Work order - Scan the entries for the word "true" and report how many lines contain it, as a number with no other words.

Front-end code edit data
>>>>
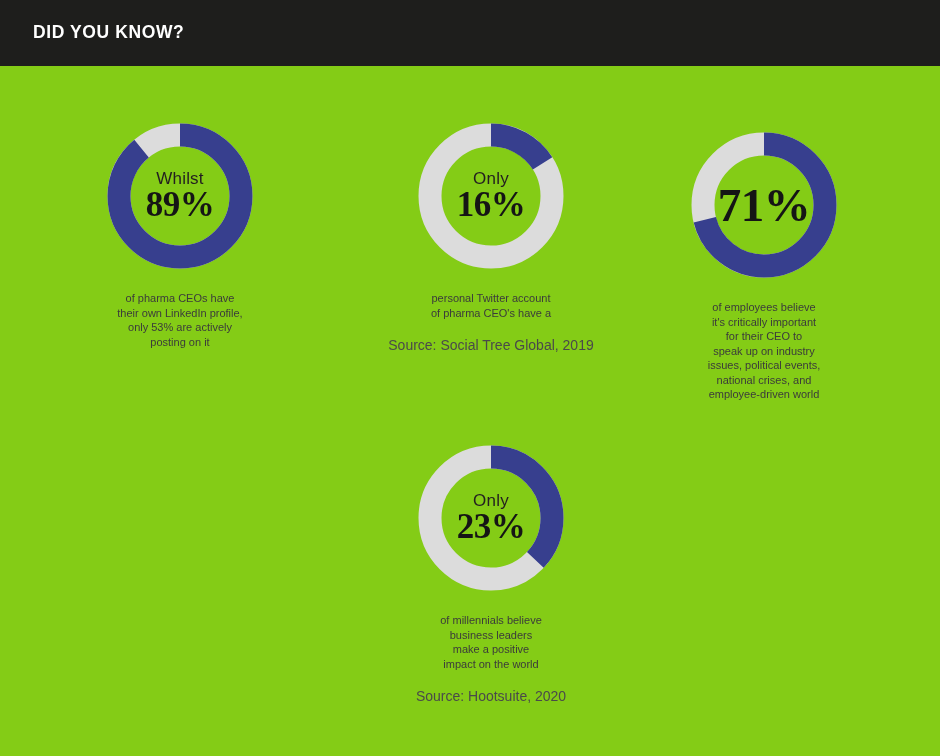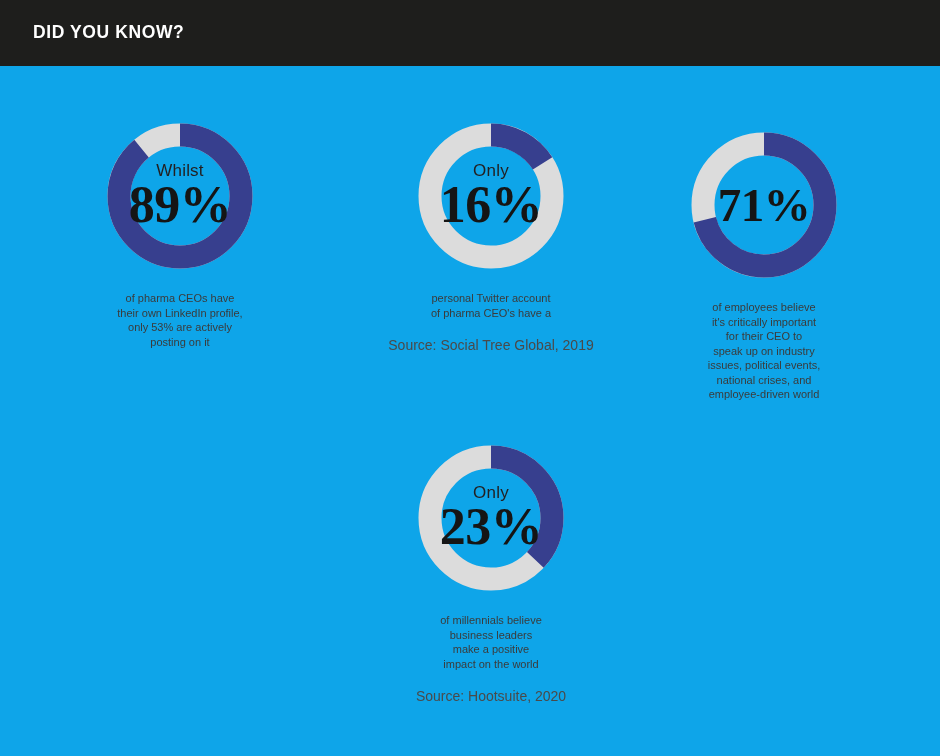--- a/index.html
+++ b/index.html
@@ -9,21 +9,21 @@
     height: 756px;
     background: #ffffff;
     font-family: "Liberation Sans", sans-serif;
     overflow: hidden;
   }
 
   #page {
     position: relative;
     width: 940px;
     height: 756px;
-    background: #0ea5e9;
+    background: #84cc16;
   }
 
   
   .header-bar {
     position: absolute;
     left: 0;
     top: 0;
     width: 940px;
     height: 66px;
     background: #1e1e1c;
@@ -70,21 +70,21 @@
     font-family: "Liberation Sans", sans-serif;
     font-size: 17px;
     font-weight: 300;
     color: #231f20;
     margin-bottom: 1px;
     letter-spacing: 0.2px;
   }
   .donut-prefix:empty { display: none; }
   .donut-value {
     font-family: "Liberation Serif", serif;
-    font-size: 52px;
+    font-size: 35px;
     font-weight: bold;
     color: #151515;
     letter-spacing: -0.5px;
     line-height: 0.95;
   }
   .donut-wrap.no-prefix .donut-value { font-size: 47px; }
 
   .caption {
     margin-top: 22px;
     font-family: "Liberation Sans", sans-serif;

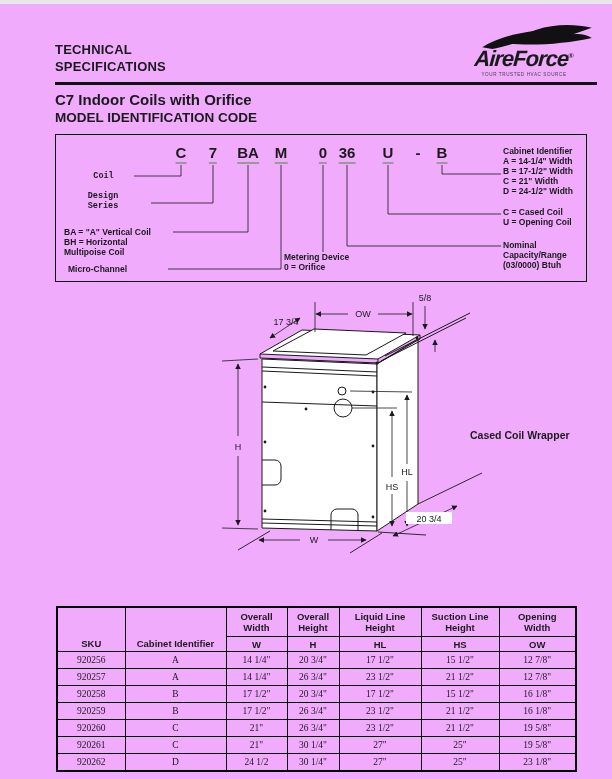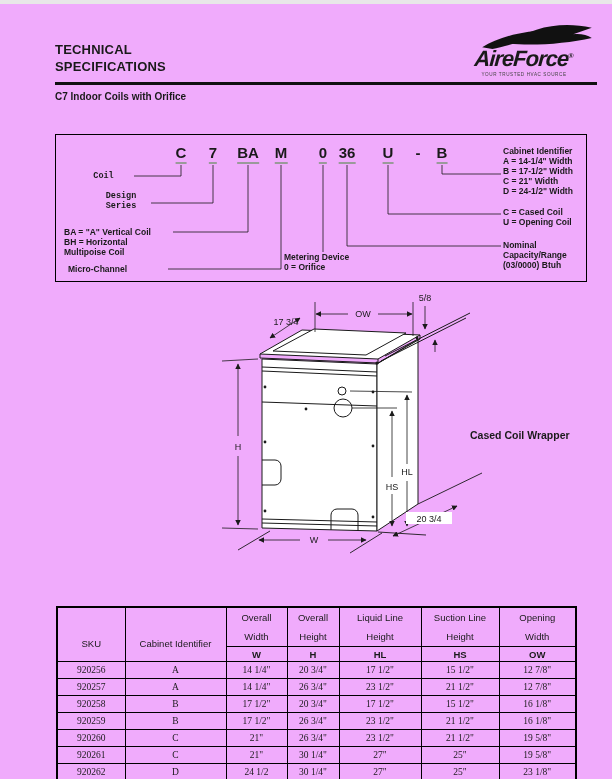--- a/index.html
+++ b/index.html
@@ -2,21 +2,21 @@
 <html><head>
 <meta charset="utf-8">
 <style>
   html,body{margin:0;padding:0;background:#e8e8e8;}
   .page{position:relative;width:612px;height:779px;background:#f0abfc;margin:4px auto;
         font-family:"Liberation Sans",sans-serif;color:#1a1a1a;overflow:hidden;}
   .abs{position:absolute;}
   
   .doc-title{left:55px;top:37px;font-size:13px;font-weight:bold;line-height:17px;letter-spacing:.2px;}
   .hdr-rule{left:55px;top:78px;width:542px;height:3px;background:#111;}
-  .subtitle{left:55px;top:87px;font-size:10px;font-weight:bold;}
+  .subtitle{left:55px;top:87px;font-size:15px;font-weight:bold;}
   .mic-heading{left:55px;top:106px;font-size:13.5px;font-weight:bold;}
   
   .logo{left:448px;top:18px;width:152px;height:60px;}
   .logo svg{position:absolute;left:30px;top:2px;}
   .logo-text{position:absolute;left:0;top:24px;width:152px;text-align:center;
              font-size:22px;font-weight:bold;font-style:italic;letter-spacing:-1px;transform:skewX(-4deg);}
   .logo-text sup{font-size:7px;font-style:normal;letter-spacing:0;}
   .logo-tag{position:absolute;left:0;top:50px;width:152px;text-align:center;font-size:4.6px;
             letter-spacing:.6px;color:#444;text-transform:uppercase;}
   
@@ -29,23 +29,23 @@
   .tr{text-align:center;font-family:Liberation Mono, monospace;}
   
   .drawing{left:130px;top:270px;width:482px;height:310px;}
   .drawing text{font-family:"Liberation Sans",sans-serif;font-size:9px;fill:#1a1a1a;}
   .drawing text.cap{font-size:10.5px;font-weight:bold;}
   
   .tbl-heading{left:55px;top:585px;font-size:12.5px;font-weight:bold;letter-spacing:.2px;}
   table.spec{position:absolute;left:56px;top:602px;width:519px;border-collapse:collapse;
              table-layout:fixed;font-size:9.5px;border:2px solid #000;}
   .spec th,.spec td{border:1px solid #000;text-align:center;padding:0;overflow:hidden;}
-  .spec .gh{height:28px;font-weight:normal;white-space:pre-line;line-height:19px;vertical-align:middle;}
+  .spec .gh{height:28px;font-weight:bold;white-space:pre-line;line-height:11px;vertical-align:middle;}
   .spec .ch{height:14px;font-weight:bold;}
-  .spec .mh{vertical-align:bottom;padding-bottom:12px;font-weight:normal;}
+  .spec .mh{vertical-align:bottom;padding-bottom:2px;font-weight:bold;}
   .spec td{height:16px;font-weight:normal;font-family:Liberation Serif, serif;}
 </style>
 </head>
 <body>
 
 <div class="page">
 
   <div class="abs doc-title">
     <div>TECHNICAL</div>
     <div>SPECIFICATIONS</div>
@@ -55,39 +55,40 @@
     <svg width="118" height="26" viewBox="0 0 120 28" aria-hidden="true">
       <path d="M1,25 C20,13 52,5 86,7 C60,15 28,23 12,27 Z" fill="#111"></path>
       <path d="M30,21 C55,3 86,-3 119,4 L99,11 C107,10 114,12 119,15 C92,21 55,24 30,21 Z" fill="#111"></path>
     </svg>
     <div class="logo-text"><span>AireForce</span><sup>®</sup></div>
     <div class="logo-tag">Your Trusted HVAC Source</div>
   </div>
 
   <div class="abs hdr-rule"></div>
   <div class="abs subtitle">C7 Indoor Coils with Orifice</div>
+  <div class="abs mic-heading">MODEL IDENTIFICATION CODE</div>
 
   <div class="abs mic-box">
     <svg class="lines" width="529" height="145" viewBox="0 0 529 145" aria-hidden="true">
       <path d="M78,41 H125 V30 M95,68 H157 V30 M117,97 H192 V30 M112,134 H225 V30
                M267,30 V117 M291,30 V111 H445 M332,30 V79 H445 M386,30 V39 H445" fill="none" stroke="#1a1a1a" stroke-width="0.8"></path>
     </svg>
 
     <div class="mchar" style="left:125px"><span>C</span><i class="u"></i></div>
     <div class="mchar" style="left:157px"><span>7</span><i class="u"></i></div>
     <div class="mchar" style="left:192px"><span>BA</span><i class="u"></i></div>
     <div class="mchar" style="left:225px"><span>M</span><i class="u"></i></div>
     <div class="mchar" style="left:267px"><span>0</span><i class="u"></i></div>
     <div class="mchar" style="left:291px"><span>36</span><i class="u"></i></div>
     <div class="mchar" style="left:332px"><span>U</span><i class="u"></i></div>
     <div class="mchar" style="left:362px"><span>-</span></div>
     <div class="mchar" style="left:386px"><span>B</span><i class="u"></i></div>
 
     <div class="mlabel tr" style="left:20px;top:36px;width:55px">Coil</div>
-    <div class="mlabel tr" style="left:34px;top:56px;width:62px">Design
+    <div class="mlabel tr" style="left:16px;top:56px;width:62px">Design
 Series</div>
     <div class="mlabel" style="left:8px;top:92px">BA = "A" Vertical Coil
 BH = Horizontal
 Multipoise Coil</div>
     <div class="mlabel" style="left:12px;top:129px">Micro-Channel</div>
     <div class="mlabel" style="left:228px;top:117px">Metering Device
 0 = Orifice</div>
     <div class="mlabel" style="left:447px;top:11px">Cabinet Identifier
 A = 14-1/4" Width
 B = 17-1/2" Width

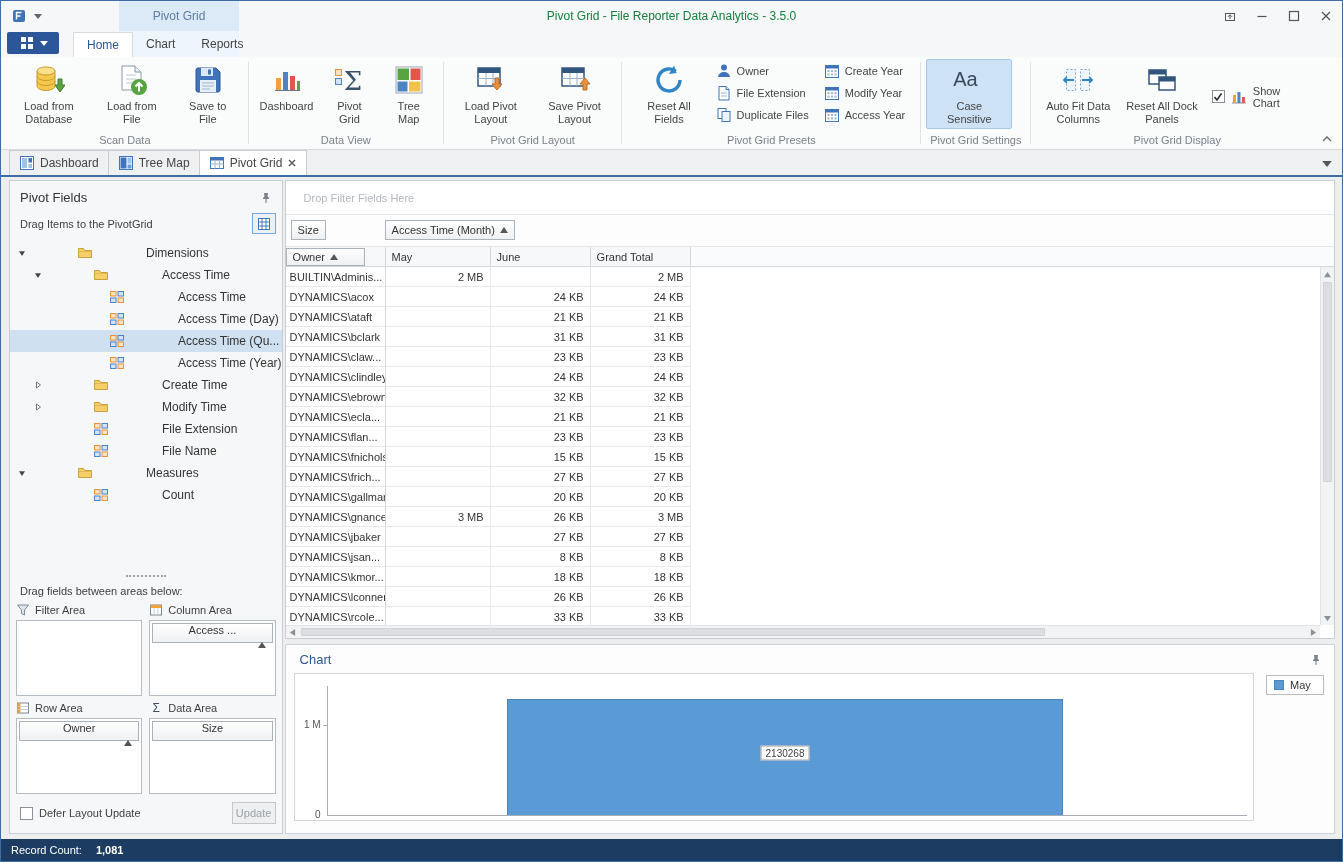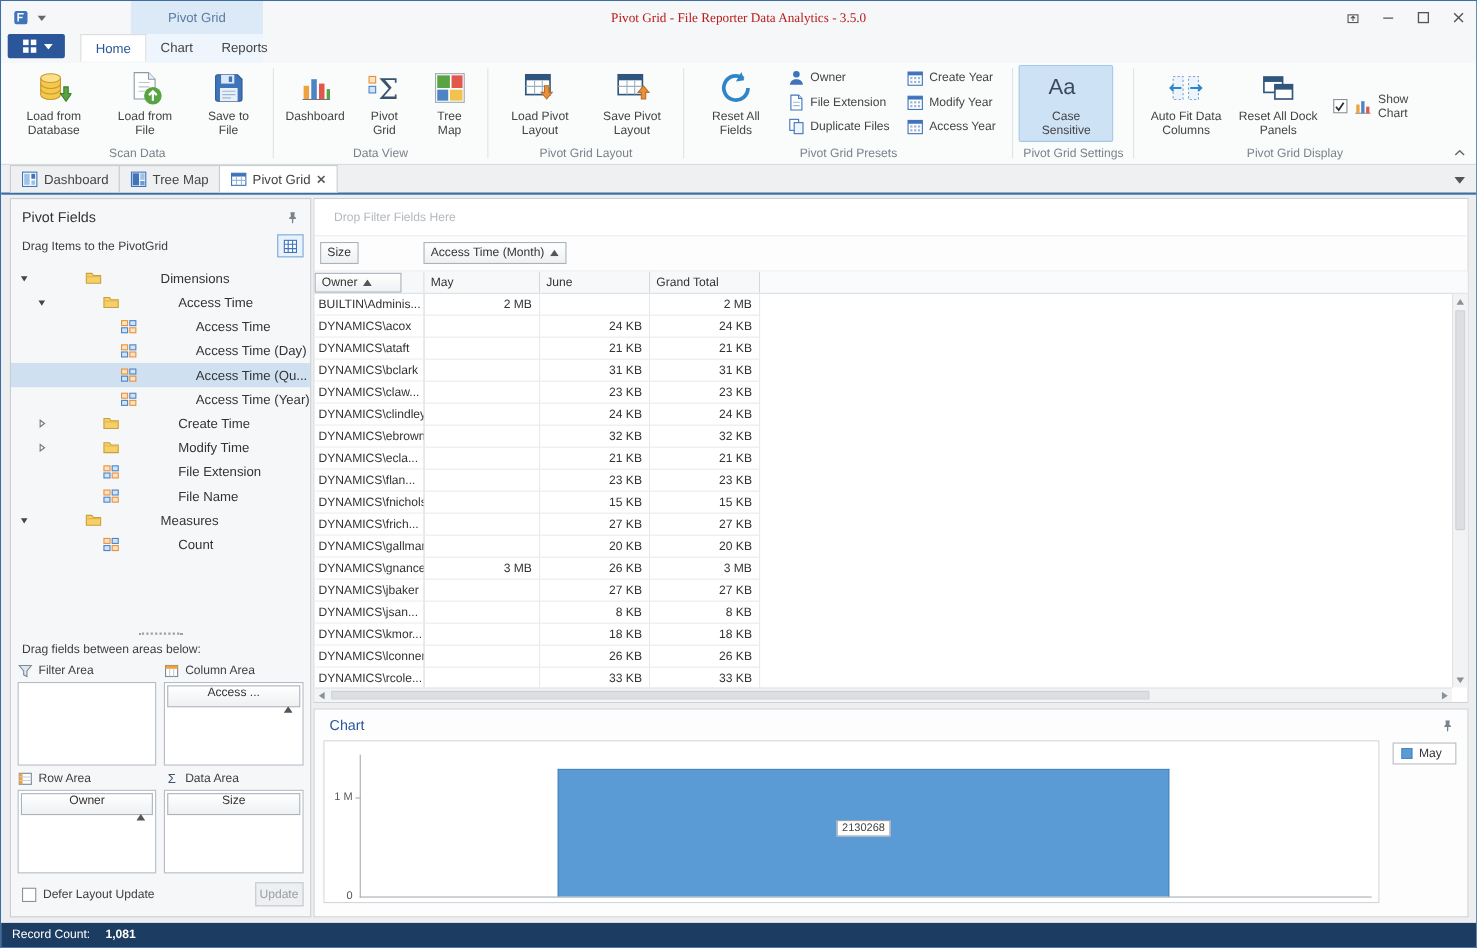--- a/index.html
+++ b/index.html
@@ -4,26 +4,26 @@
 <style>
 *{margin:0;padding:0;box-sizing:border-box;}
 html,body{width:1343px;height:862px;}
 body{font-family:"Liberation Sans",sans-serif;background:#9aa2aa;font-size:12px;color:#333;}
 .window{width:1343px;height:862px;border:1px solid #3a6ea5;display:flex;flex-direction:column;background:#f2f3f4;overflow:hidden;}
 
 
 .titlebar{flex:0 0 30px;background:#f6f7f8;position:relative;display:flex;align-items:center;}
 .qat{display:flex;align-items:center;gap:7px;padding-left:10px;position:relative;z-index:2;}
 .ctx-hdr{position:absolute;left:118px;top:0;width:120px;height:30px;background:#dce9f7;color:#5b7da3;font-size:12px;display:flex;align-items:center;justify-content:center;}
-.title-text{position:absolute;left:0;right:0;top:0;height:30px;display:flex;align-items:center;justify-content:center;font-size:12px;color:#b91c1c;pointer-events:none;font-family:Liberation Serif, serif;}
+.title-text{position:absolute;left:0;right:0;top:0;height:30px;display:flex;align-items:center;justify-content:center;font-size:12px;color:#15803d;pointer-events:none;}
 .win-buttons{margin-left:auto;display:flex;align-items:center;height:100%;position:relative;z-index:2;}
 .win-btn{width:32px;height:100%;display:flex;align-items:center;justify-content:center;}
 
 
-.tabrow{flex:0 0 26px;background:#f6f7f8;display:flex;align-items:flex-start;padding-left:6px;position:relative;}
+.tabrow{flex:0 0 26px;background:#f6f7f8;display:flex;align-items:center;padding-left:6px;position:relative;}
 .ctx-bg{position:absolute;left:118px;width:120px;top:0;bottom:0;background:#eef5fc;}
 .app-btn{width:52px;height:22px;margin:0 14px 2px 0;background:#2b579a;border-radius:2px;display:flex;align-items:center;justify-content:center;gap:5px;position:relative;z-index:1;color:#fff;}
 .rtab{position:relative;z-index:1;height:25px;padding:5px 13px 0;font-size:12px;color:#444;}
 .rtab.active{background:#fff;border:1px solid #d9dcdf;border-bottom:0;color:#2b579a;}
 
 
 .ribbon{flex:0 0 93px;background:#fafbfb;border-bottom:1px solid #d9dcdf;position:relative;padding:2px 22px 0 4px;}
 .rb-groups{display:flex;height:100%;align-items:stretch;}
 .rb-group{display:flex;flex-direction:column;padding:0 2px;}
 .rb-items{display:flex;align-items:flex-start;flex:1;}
<<<<
Solution - 2